Draped Seated Woman, which is owned by Tower Hamlets Council, has been on loan to Yorkshire Sculpture Park since 1997.

The council, which faces making £100m cuts in three years, will decide next week whether to sell the artwork.

But Wakefield Labour MP Mary Creagh said the sculpture should not go abroad to "some millionaire's private vault".

Repeated vandalism

The bronze sculpture was created by Castleford-born Henry Moore in the 1950s.

Mary Creagh MP Mary Creagh MP said the Henry Moore sculpture should return to Tower Hamlets

It was bought by the former London County Council for £6,000 in 1960 and installed on the Stifford Estate in Tower Hamlets two years later.
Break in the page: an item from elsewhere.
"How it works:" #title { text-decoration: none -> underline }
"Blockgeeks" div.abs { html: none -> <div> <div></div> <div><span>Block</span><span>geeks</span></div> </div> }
After suffering repeated vandalism the sculpture was lent for restoration to the Yorkshire Sculpture Park near Wakefield in 1997 where it remains on show.

No official valuation of the artwork had been made but Tower Hamlets Council said current estimates ranged from £4m-£17m.

Tower Hamlets mayor Lutfur Rahman said the sale of the sculpture was "a stark choice in these times of recession".

'Original vision'

Mary Creagh MP said while she understood the financial pressures on the council, it was important to remember the background to the artwork.

"This sculpture was bought in the post-war period for working class people in London's East End to enjoy," she said.

"We want to be true to Henry Moore's original vision and get the sculpture back to Tower Hamlets where everybody can enjoy it."

Tower Hamlets Scrutiny Committee will vote on the proposed sale on Tuesday. The vote will be followed by a final mayoral decision on Wednesday.

Ms Creagh said she was working with her Labour colleagues in London to ensure the artwork was not sold abroad.

However, if the sale does go ahead the sculpture will be offered for auction at Christie's in February 2013, the council said.